TO DO – Pick each line containing "heading" out of the records.

[Before-and-after page screenshots]
◇ ◇ ◇ ◇ ◇ ◇ ◇
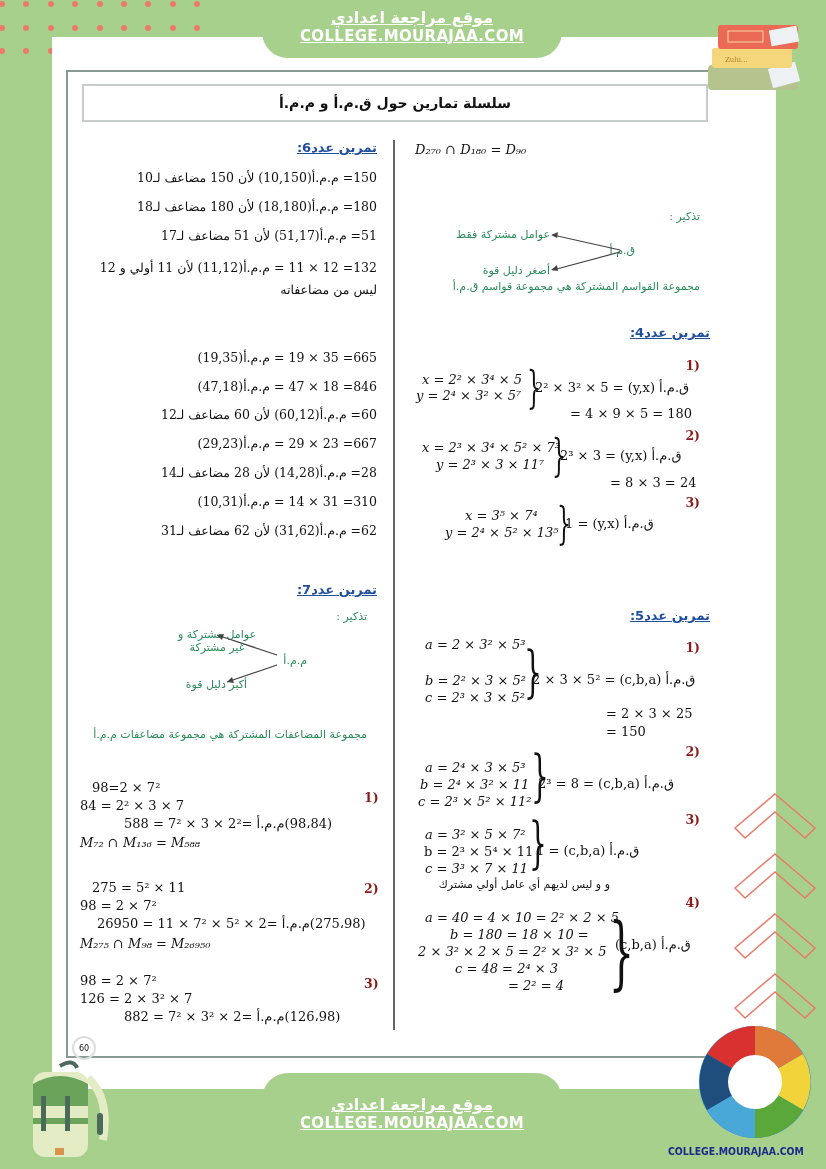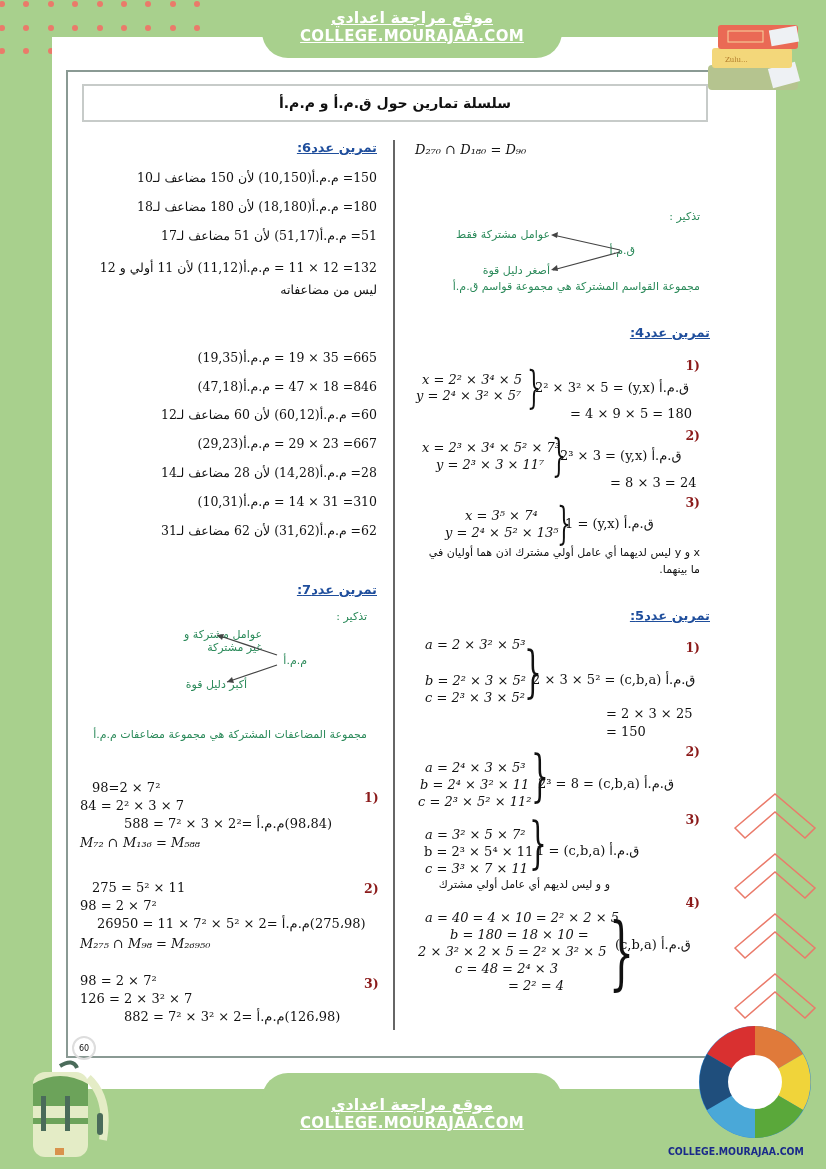--- a/index.html
+++ b/index.html
@@ -17,7 +17,7 @@
   .divider { position:absolute; left:393px; top:140px; width:2px; height:890px; background:#666; }
   .col { position:absolute; direction:rtl; font-size:12.5px; }
   .heading { color:#1f4e9c; font-weight:bold; text-decoration:underline; font-family:"DejaVu Sans", sans-serif; font-size:13px; }
-  .green { color:#2b8a5a; font-family:"DejaVu Sans", sans-serif; }
+  .green { color:#2b8a5a; font-family:"DejaVu Sans", sans-serif;text-align:center; }
   .line { position:absolute; white-space:nowrap; }
   .math { direction:ltr; font-family:"DejaVu Serif", serif; font-size:13px; }
   .num { color:#8b1a1a; font-weight:bold; }

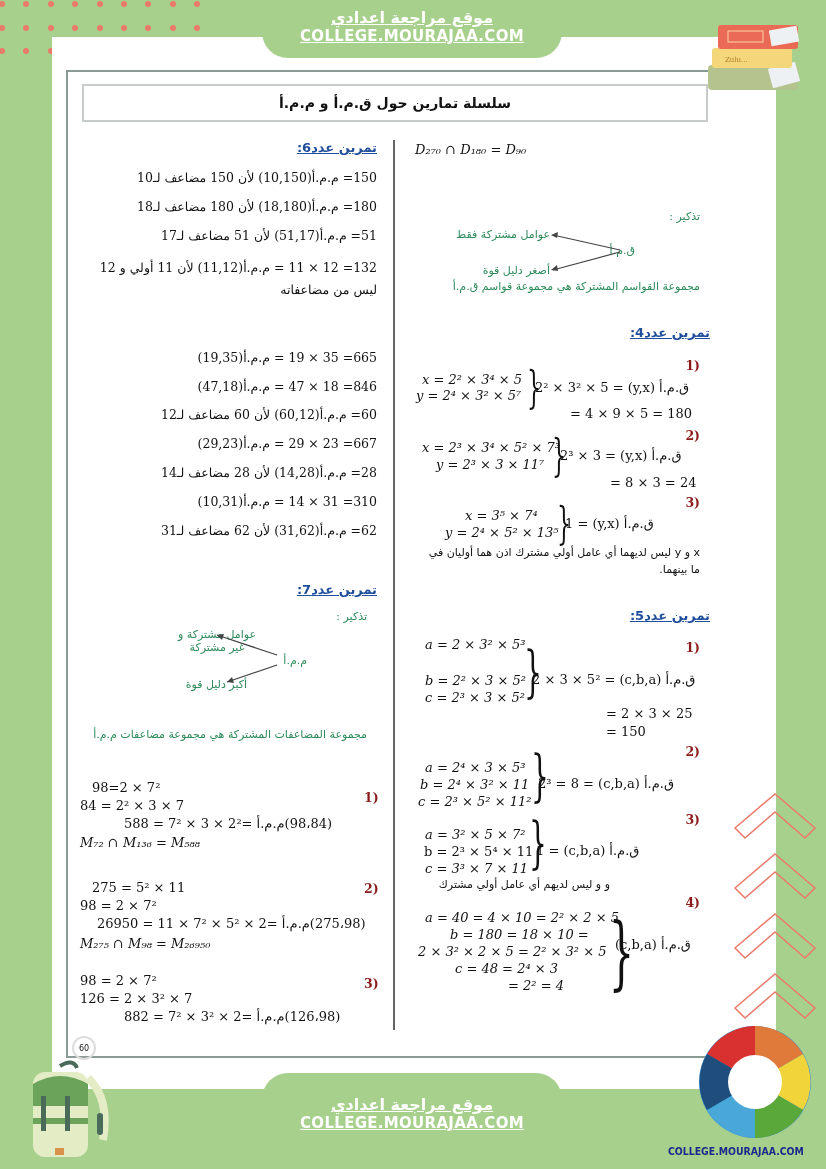--- a/index.html
+++ b/index.html
@@ -162,7 +162,6 @@
   <div class="line math" style="left:35px; top:385px; font-style:italic;">y = 2⁴ × 5² × 13⁵</div>
   <div class="line math brace" style="left:140px; top:364px;">}</div>
   <div class="line math" style="left:155px; top:376px; direction:rtl;">ق.م.أ (y,x) = 1</div>
-  <div class="line small" style="right:10px; top:404px; white-space:normal; width:280px; line-height:17px;">x و y ليس لديهما أي عامل أولي مشترك اذن هما أوليان في ما بينهما.</div>
 
   <div class="line heading" style="right:0; top:468px;">تمرين عدد5:</div>
 

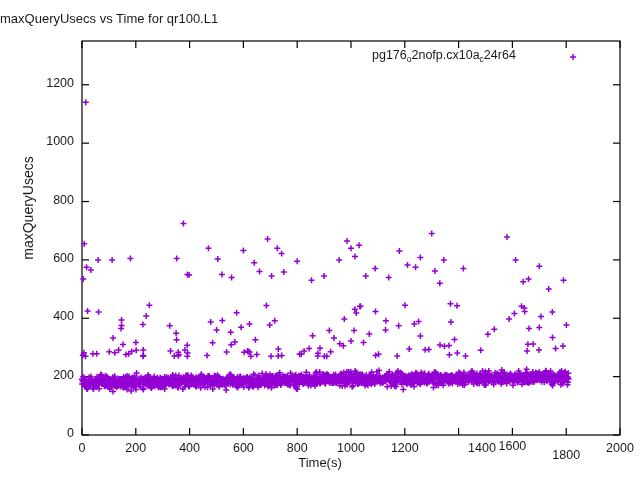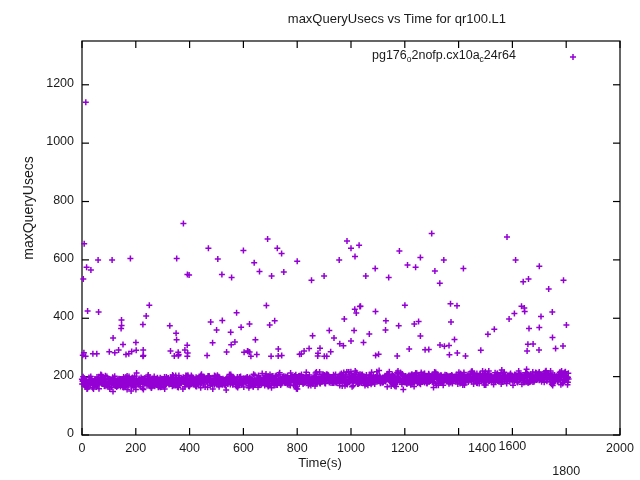--- a/index.html
+++ b/index.html
@@ -13,7 +13,7 @@
   #stage{position:absolute;left:0;top:0;width:640px;height:480px;}
   .chart-title{
     position:absolute;left:0;top:11px;width:506px;
-    text-align:right;font-size:13px;color:#1a1a1a;
+    text-align:left;font-size:13px;color:#1a1a1a;
     letter-spacing:0px;
   }
   .ylabel{

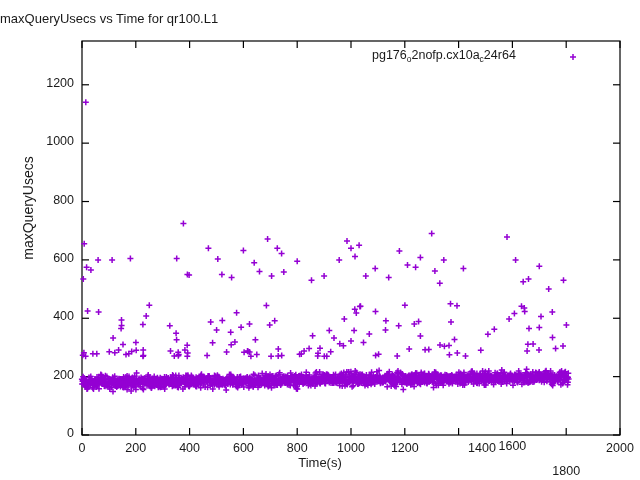--- a/index.html
+++ b/index.html
@@ -2011,7 +2011,7 @@
       <div class="xtick-label" style="left: 374.8px; top: 441px;">1200</div>
       <div class="xtick-label" style="left: 452px; top: 441px;">1400</div>
       <div class="xtick-label" style="left: 482.4px; top: 427px; margin-top: 12px;">1600</div>
-      <div class="xtick-label" style="left: 536.2px; top: 464px;">1800</div>
+      <div class="xtick-label" style="left: 536.2px; top: 448px;">1800</div>
       <div class="xtick-label" style="left: 590px; top: 441px;">2000</div>
     </div>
◇ ◇ ◇ ◇ ◇ ◇ ◇
EXPECTED ANSWER –
   .heading { color:#1f4e9c; font-weight:bold; text-decoration:underline; font-family:"DejaVu Sans", sans-serif; font-size:13px; }
   <div class="line heading" style="right:0; top:468px;">تمرين عدد5:</div>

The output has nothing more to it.